Hackers Using Malicious Browser Extensions to Steal Facebook Business Accounts

It has come to light that Facebook Business accounts have been compromised through the use of harmful browser extensions developed by the notorious Ducktail family.

Ducktail is a specifically designed information stealer that can have severe consequences, such as privacy breaches, financial losses, and identity theft. Its constant updates enable it to bypass most Social Media platforms’ security measures, specifically targeting advertising and business accounts.

The main goal of the hack is to target the Facebook accounts of the organization’s employees who either hold fairly senior positions or work in HR, digital marketing, or social media marketing—as reported by Kaspersky.

Criminals send out malicious archives to their potential users; theme-based photos and video clips on a shared subject are available as bait in the archives.

Most of the archive’s email is based on fashions for instance, Large participants in the fashion business had emails sent out in their names that contained archives with pictures of clothing.

PDF is an executable file

PDF is an executable file

It appears that the document is formatted as a PDF file, but it contains malicious files that could cause harm to your computer.

Additionally, the file names have been carefully chosen to make them seem relevant and persuade the recipient to click on them.

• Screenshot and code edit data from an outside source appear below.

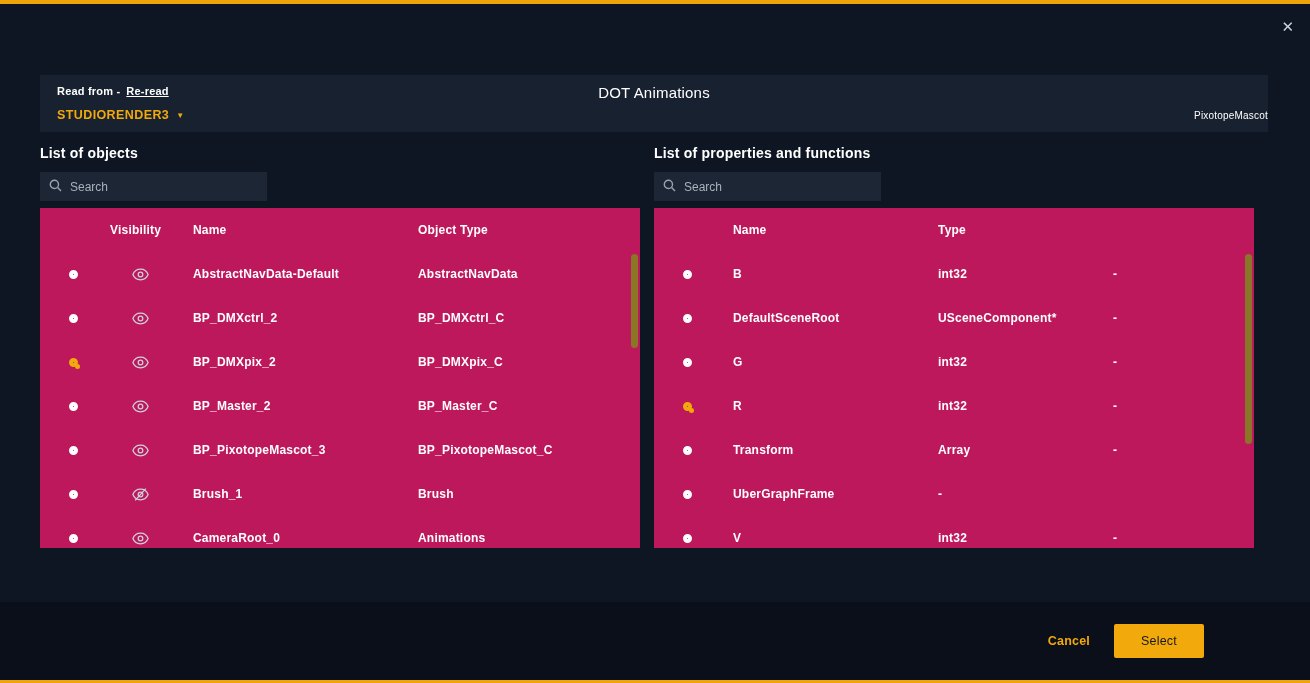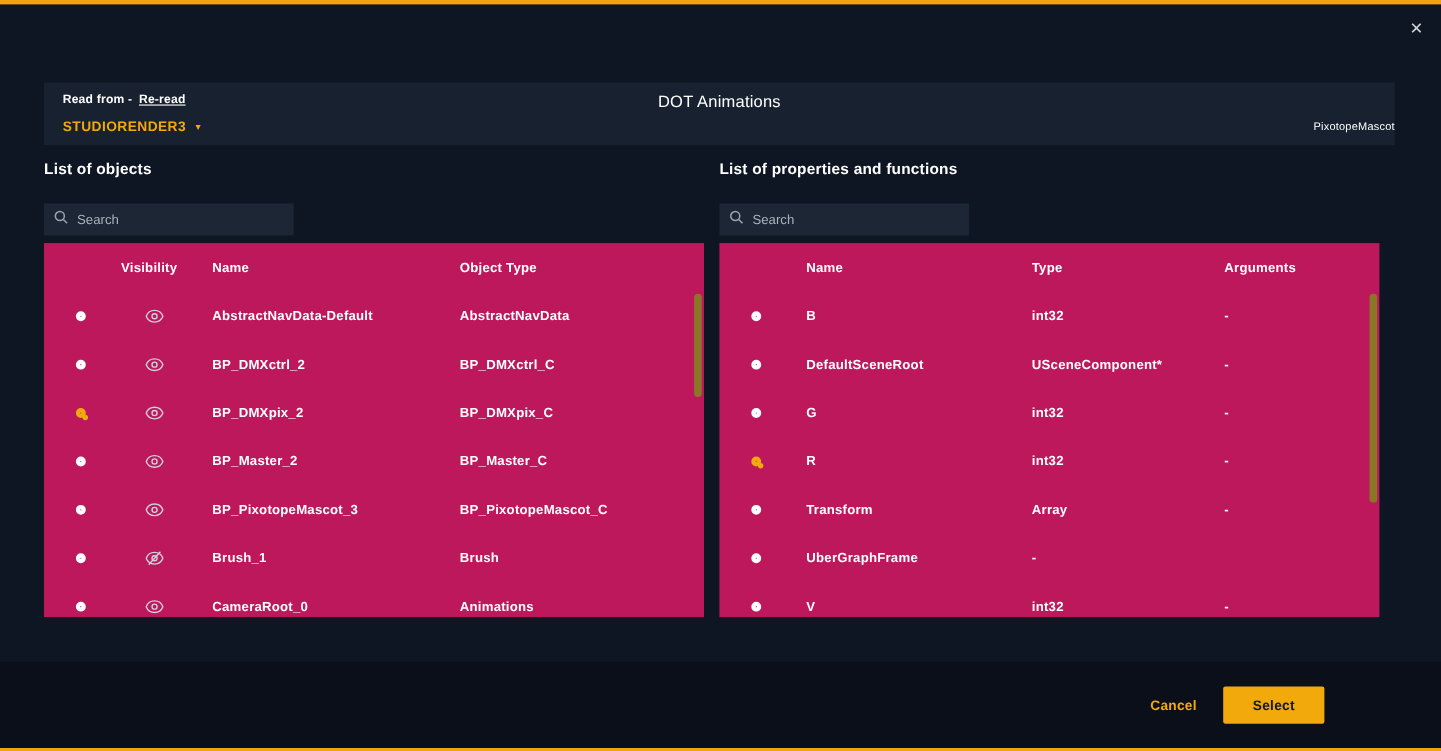--- a/index.html
+++ b/index.html
@@ -31,7 +31,7 @@
   .panel.objects { left:40px; }
   .panel.props { left:654px; }
   .panel-title { font-size:14px; font-weight:700; height:16px; letter-spacing:.2px; }
-  .searchbox { margin-top:24px; width:227px; height:29px; background:#1c2634; display:flex; align-items:center; padding:0 9px; gap:8px; }
+  .searchbox { margin-top:11px; width:227px; height:29px; background:#1c2634; display:flex; align-items:center; padding:0 9px; gap:8px; }
   .searchbox svg { flex:0 0 auto; }
   .searchbox input { background:transparent; border:none; outline:none; color:#fff; font-size:12px; font-family:inherit; width:100%; }
   .searchbox input::placeholder { color:#a9b2bc; }

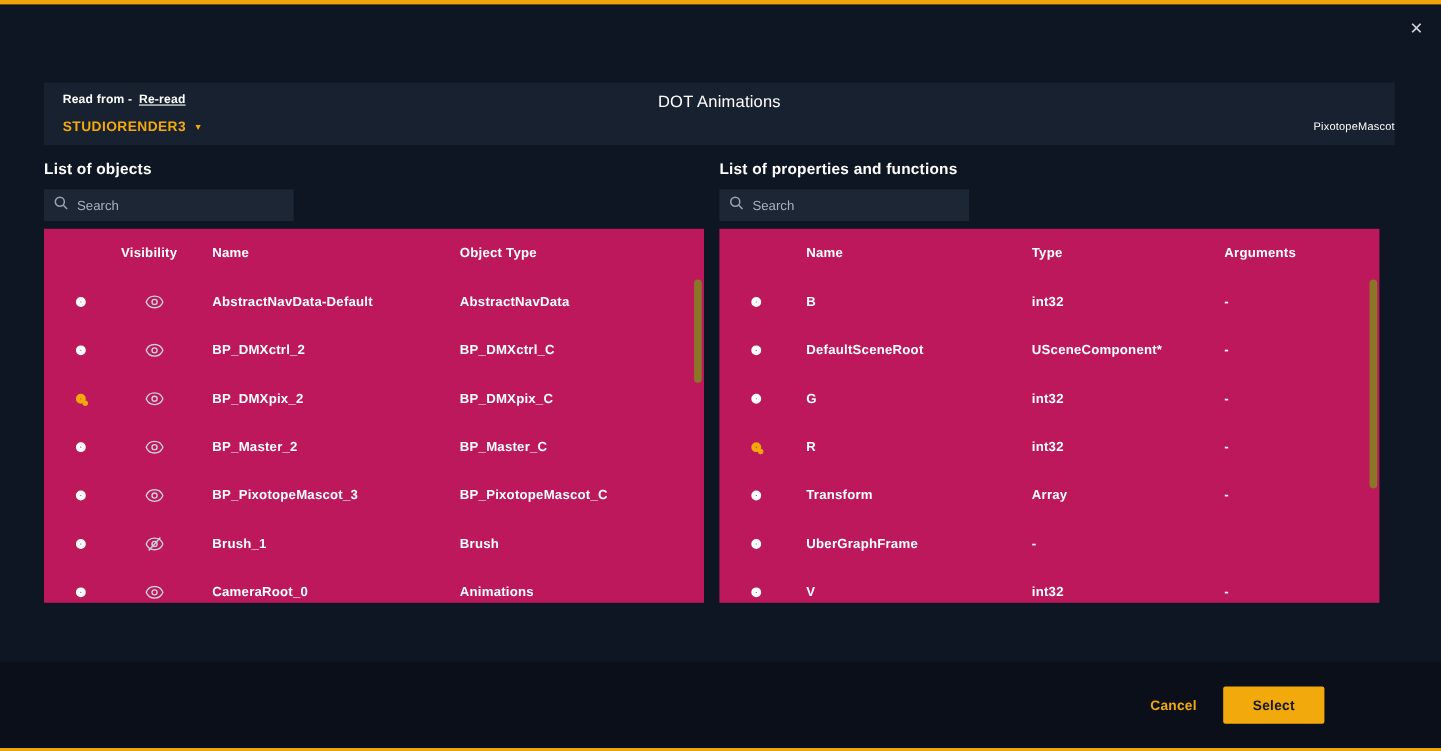--- a/index.html
+++ b/index.html
@@ -236,7 +236,6 @@
         <div class="cell"></div>
         <div class="cell">Name</div>
         <div class="cell">Type</div>
-        <div class="cell">Arguments</div>
       </div>
       <div>
           <div class="trow tgrid-right">

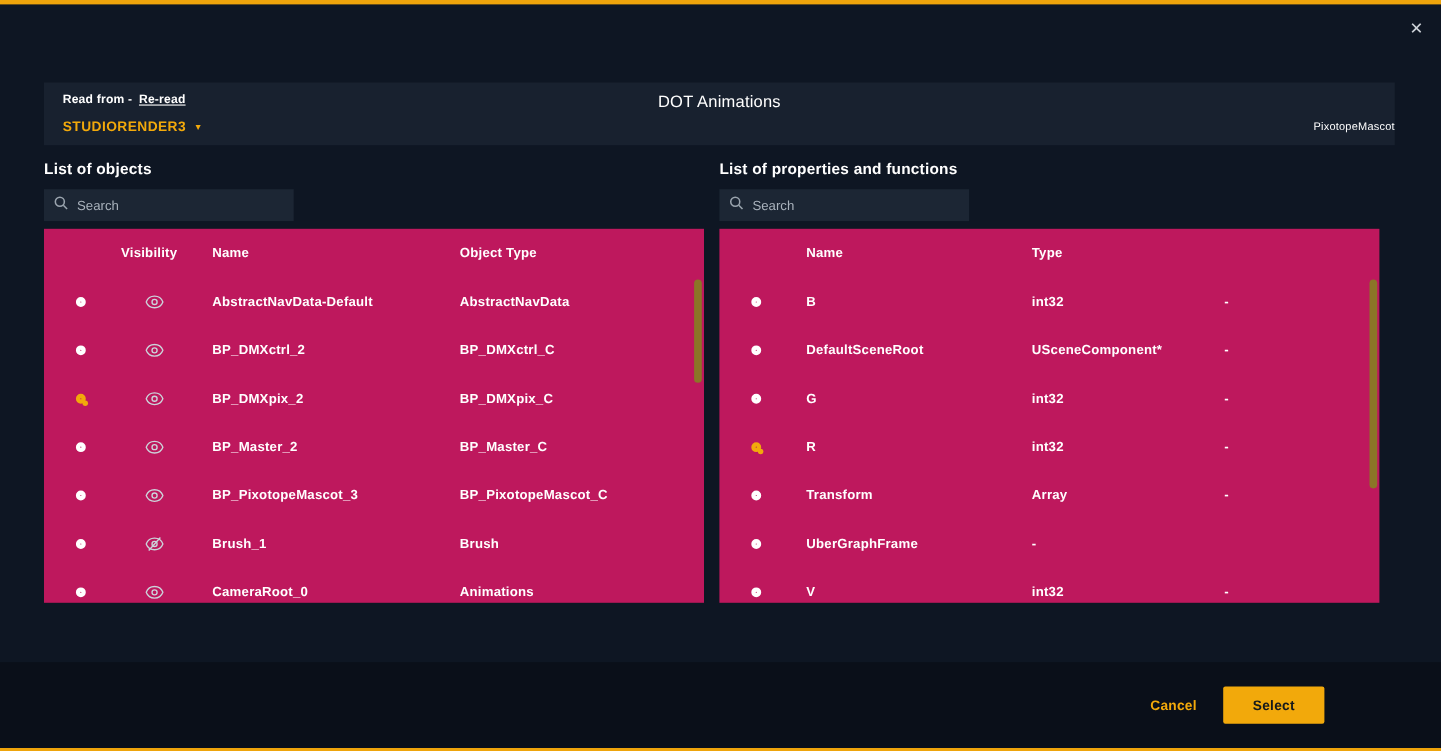--- a/index.html
+++ b/index.html
@@ -70,7 +70,7 @@
     font-family:inherit; cursor:pointer; letter-spacing:.2px;
   }
   .select-btn {
-    background:#f2a90b; border:none; color:#16191c; font-size:12.5px; font-weight:700;
+    background:#f2a90b; border:none; color:#16191c; font-size:12.5px; font-weight:400;
     font-family:inherit; cursor:pointer; padding:10px 27px; border-radius:2px; letter-spacing:.2px;text-align:center;
   }
 </style>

It is important to exercise caution when handling unknown files to avoid potential security risks.

Although the names in the fashion-themed campaign linked to “guidelines and requirements for candidates,” other forms of bait, such as pricing lists or commercial offers, might also be employed.

After opening the exe file first, in the hopes that the victim won’t notice anything strange, it does show the contents of a PDF file that the malicious code has embedded in it.

Notably, at the same time, the malware scans all the shortcuts of the desktops, the Start menu, and the Quick Launch toolbar.

It looks for shortcuts to browsers running on the Chromium platform, like Microsoft Edge, Vivaldi, Brave, and Google Chrome. Once it has located one, the virus modifies the executable file’s command line to include an instruction to install a browser extension.

After that, the malicious script terminates the browser process, prompting the user to restart it using one of the modified shortcuts and fake extension download in their systems, where it uses the identical symbol and description to pass for Google Docs Offline.

Fake original

                     Fake                                                    original

The browser’s active session cookies, which allow for the unauthenticated login to Facebook accounts, are also stolen by the extension from Facebook accounts that are logged into the victim’s device.


  • When downloading files from suspicious sites, it is advisable to avoid doing so on official work computers.
  • Carefully check the extensions of all files downloaded from the internet or email before opening them.
  • A file with an EXE extension that appears to be a legitimate document should never be clicked on since it is malicious software.